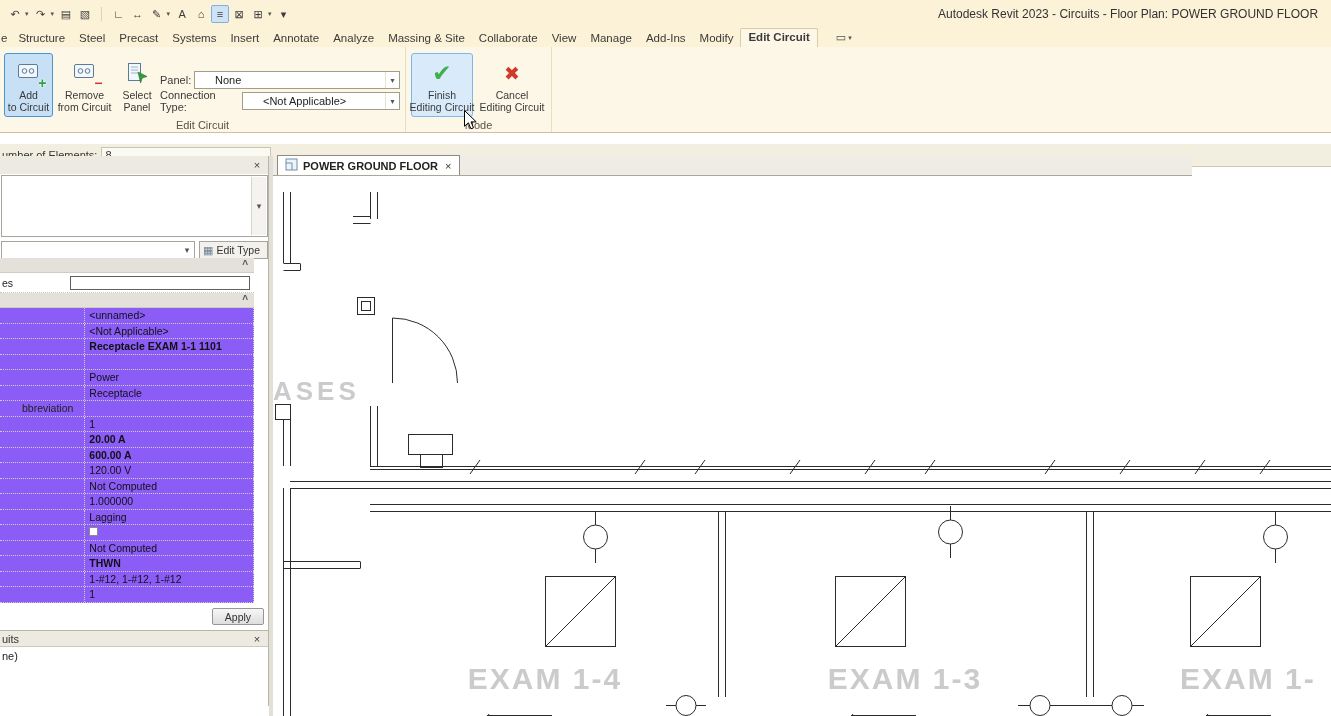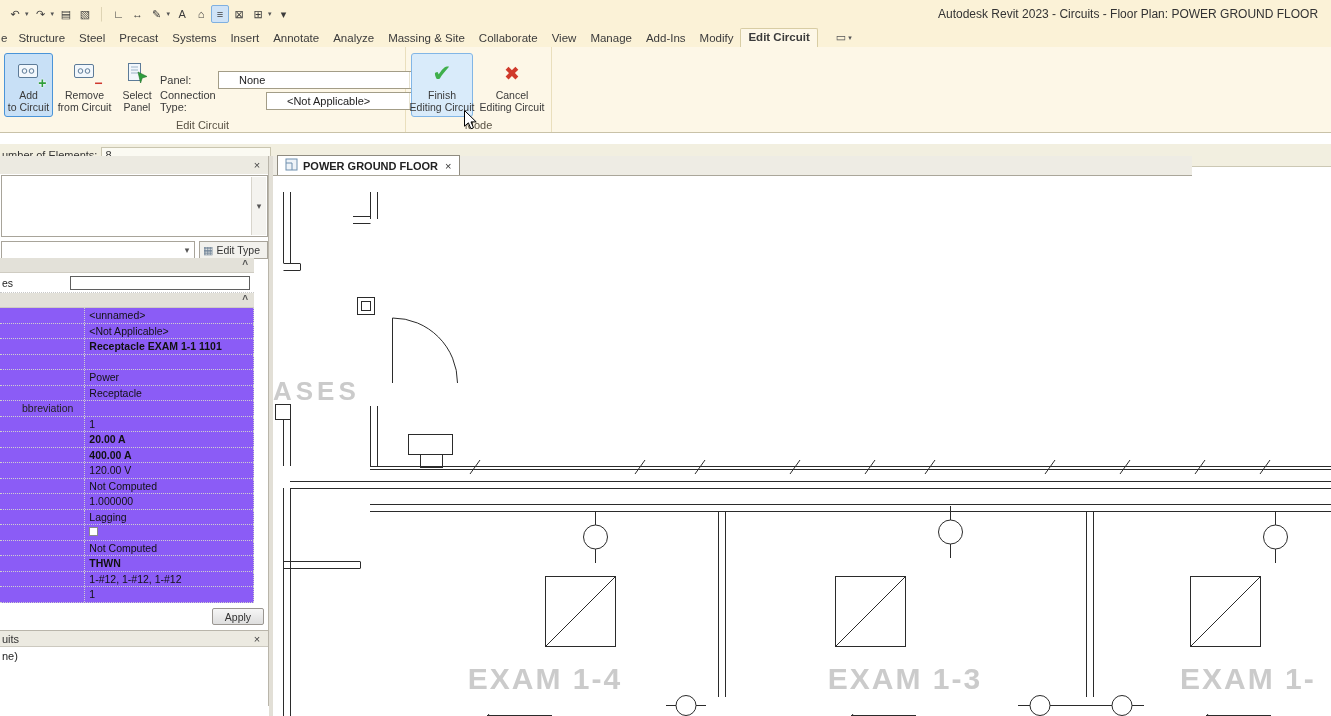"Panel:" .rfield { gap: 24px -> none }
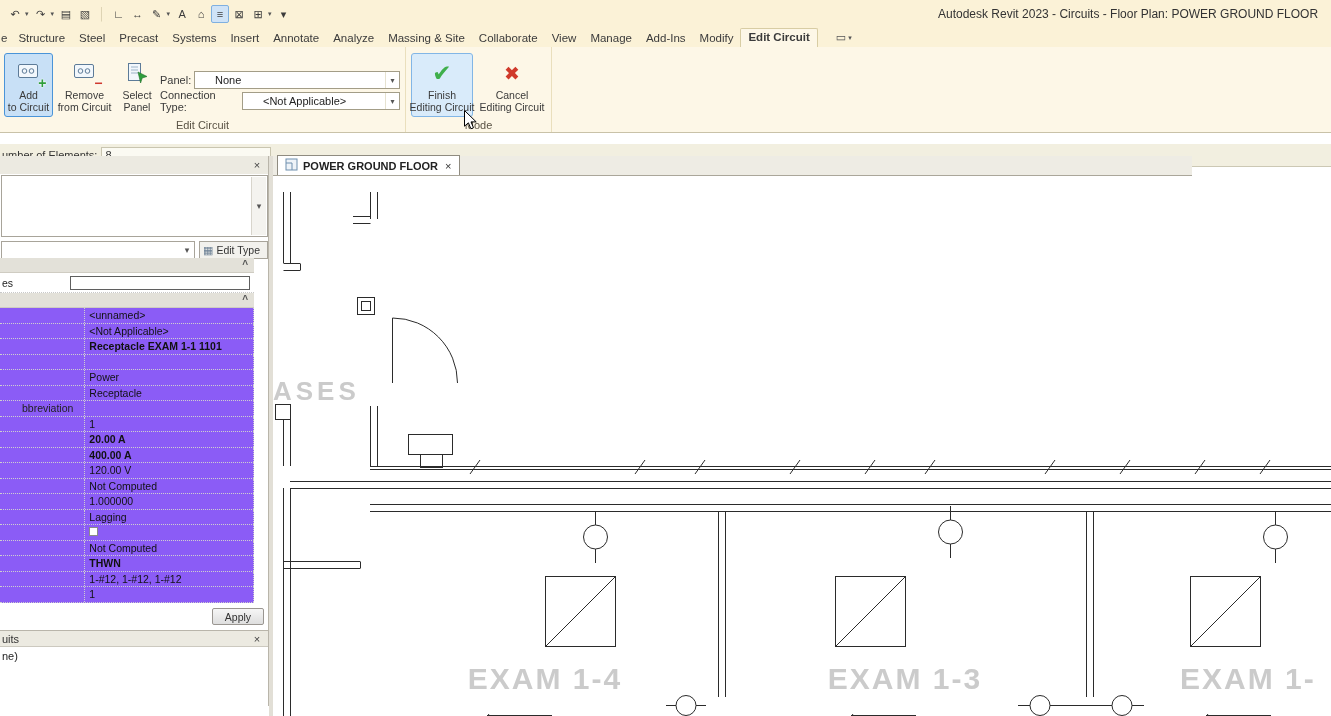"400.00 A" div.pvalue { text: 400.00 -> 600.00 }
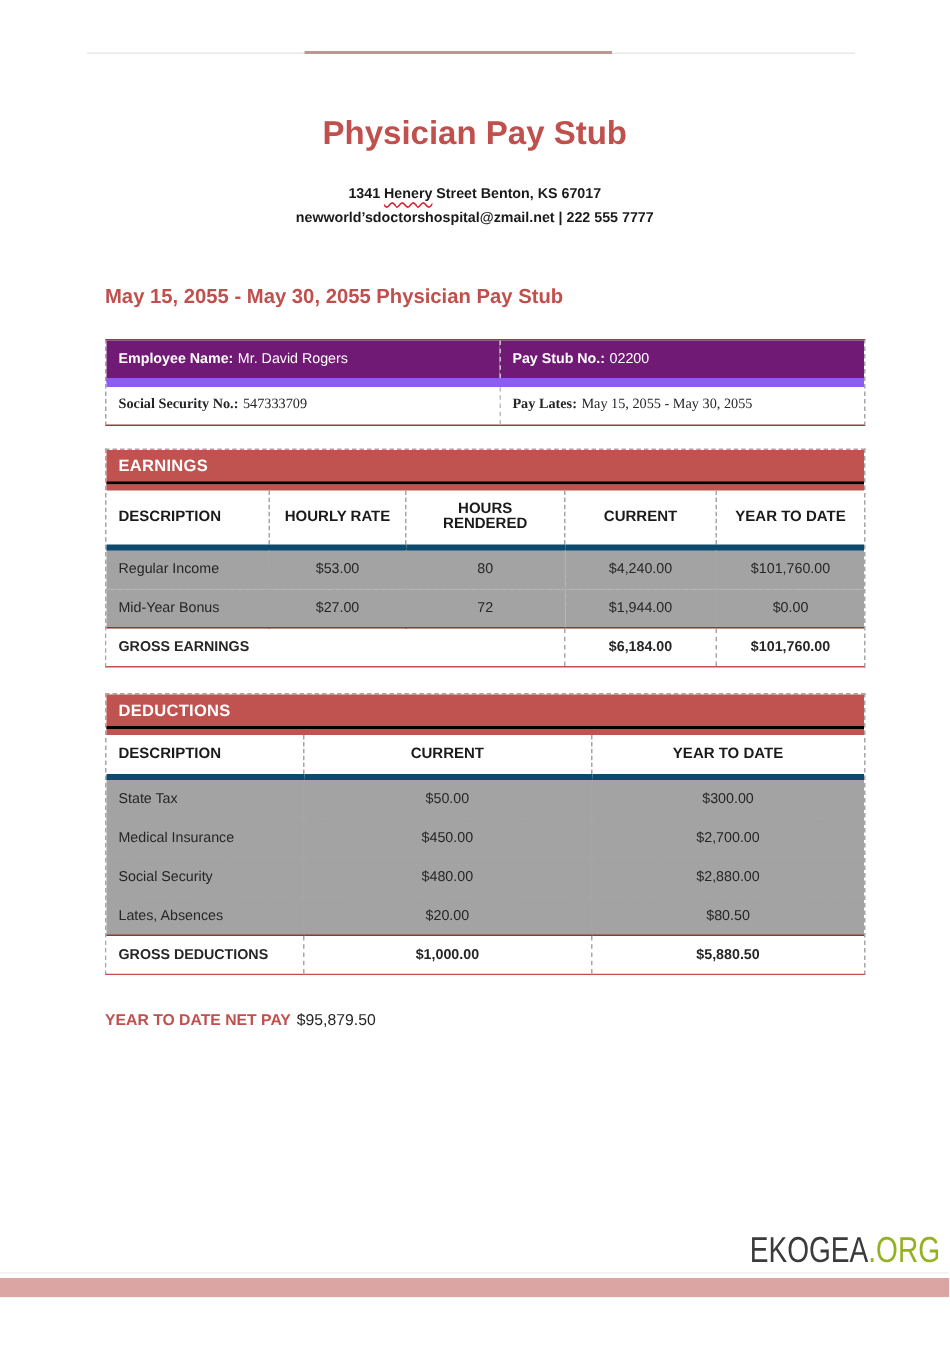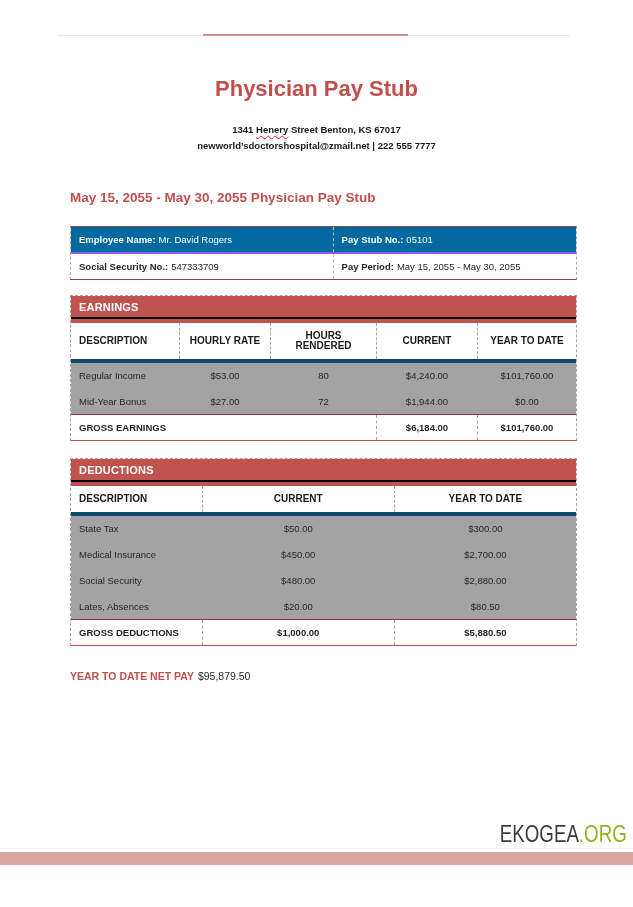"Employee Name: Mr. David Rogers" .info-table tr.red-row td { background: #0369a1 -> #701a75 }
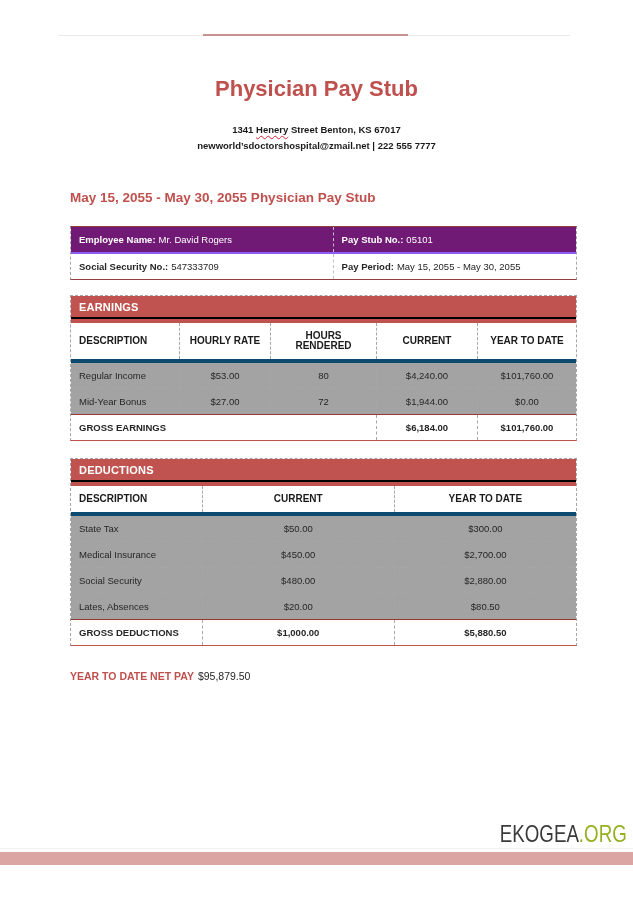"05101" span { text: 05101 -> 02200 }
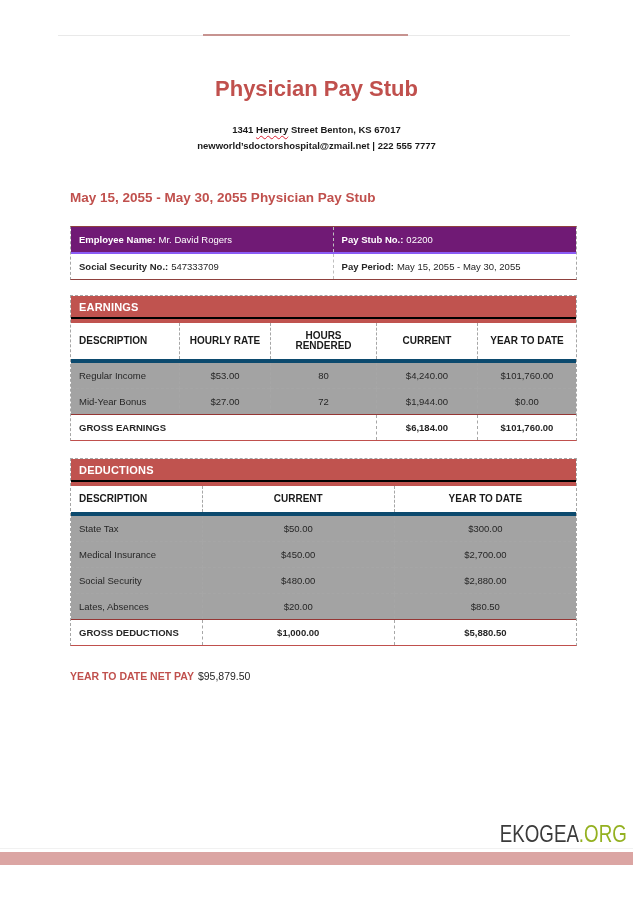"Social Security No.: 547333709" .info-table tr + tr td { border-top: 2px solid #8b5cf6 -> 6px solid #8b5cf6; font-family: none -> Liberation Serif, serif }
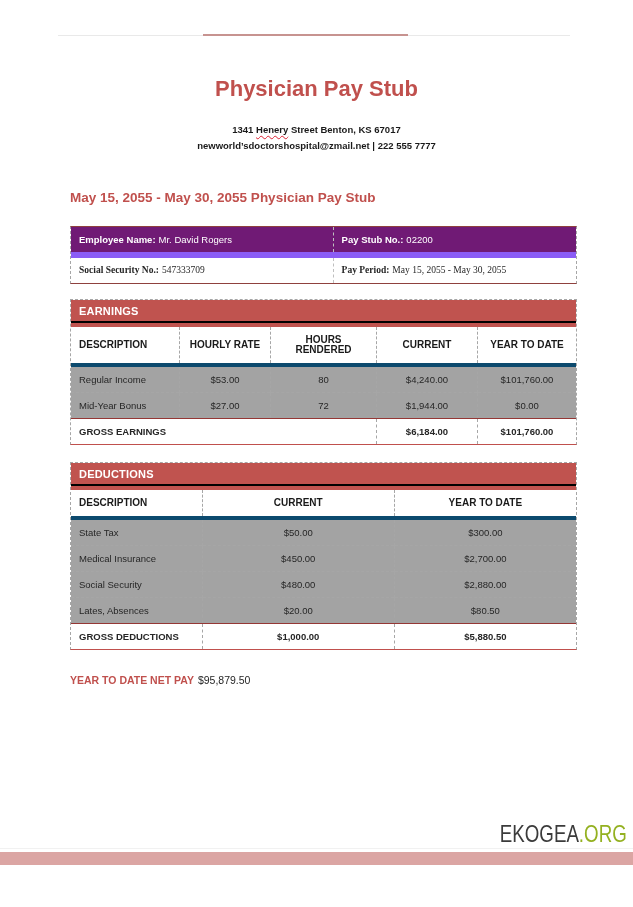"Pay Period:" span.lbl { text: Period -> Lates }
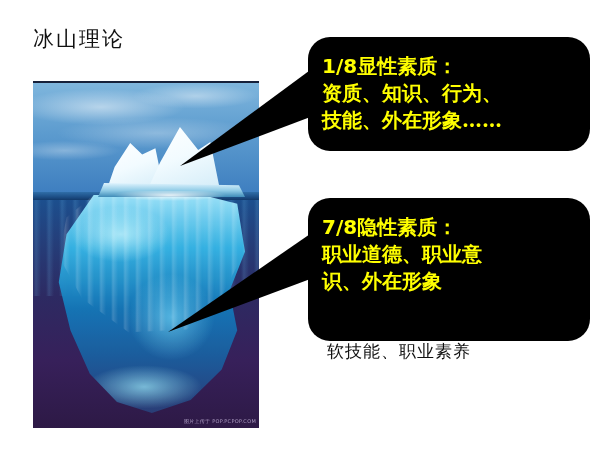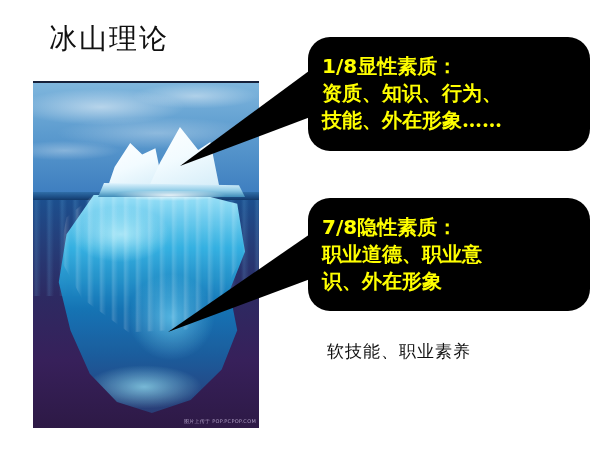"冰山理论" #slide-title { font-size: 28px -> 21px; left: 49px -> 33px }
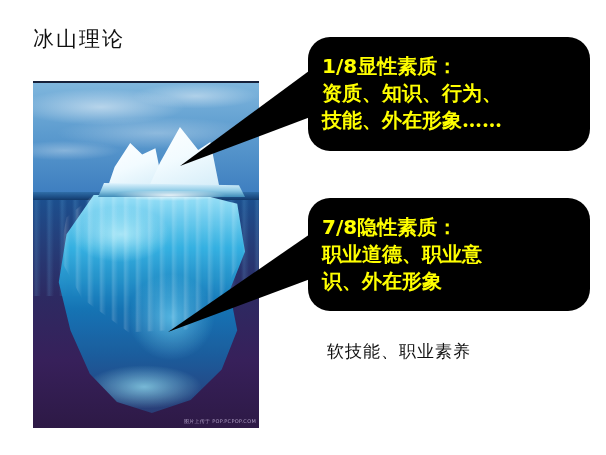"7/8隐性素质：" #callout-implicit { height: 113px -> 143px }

• Instructions to follow: Please set down exactly the lines from the first line of the data above through the line with "text: 05101 ->", both included, leaving out the pictures.

• Answer space:
"Panel:" .rfield { gap: 24px -> none }
"400.00 A" div.pvalue { text: 400.00 -> 600.00 }
"Employee Name: Mr. David Rogers" .info-table tr.red-row td { background: #0369a1 -> #701a75 }
"05101" span { text: 05101 -> 02200 }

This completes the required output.